After calculating V ═ kP, the X-axis coordinate of the V point is converted to an integer:

where V is a point on the user-only known elliptic curve uniquely determined by the user using his randomly selected integer k, and P is the base point.

Computing

If the calculation result r is 0, the original operation must be returned, and the operation must be repeated after another k is selected until r is not 0. Wherein r is the result of the modulo of the x-axis coordinate of the V point to n.
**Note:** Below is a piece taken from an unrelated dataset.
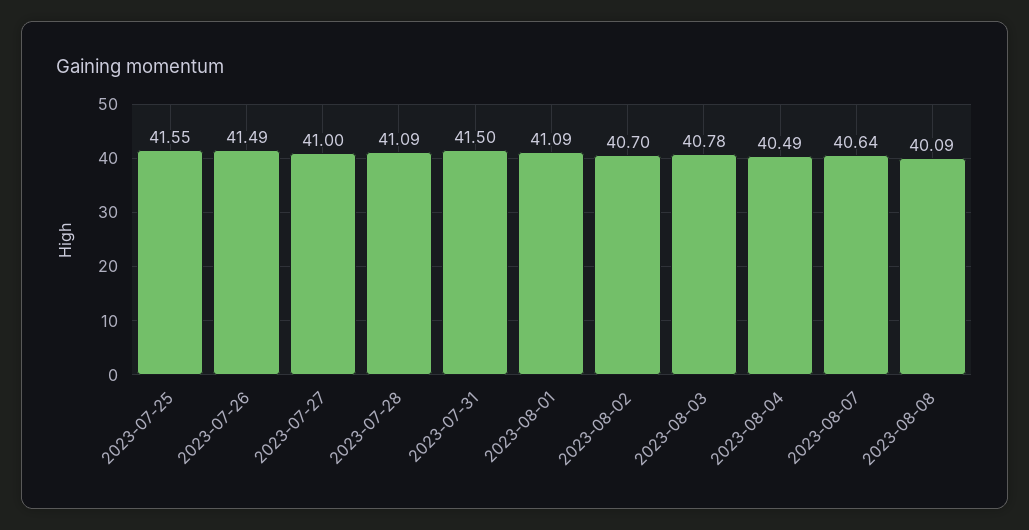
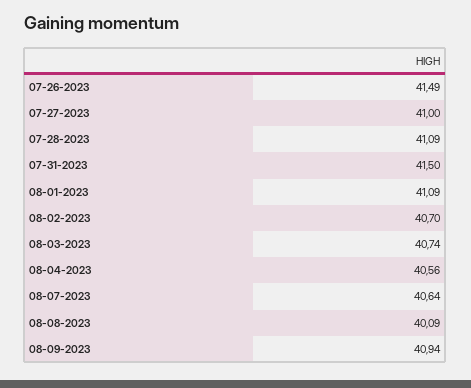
2023-07-25: 41.55 -> none
2023-08-03: 40.78 -> 40.74
2023-08-04: 40.49 -> 40.56
08-09-2023: none -> 40.94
For SID_j||Q_jHash processing is carried out to obtain e ═ H (SID)_j||Q_j)。

Calculating s ═ e + r × d_GWN)×k^-1mod n. And ensures that S is not equal to 0, otherwise returns to the original operation to reselect k.

And splicing the calculation results r and s to obtain a signature result of the gateway, and sending the signature result to the user.

Gateway → user: ID_j||Q_j||signature_GWN(SID_j||Q_j)

And step 3: after receiving the information, the user firstly verifies the validity of the signature by using the public key of the gateway. The verification process is the reverse operation of step 2. If the signature is verified to be correct, the user encrypts N with the obtained device public key in an elliptic curve algorithm_i||ID_iWherein N is_iIs a first random number, ID_iThe specific encryption steps for the user identifier are as follows:

the user randomly selects a k such that: k is an element of R1, n-1.

Calculation of R₁K × P and Z h × k × Q_jAnd ensures that the result Z is not equal to ∞, otherwise k is reselected. Wherein R is₁Represents the result of hiding the user-selected random number k using elliptic curve multiplication and Z represents a secret result using the first public key and the user-selected random number k. The result can be recovered by the message receiver by using the private key corresponding to the first public key. h represents an initial integer, Q, shared by all participants preset in the setup phase_jIs the device public key (i.e., the first public key).

By using (x)_Z,R₁) Generating a symmetric encrypted key symkey, x_ZIs the X-axis coordinate of the above operation result Z. N may then be encrypted using a symmetric encryption algorithm, such as AES or the like_i||ID_i. I.e. C₁＝ENC_symkey(N_i||ID_i)。

Will { R₁||C₁And combining the information into encrypted information and sending the encrypted information to the sensor.

User → sensor

And 4, step 4: after receiving the information, the device decrypts by using the private key of the device and the inverse operation of the step 3. Decrypt to produce N_iThereafter, N is encrypted using the encryption process of step 3 and the public key of the gateway_iAnd sent to the gateway.

Sensor → gateway

And 5: the gateway decrypts the received data, and performs the following operations after decryption without errors:

finding out public key Q corresponding to user_iGenerating signature by using the signature mode of the step 2_GWN(ID_i||Q_i) Randomly selecting an integer K_sAs the next session key between the user and the device.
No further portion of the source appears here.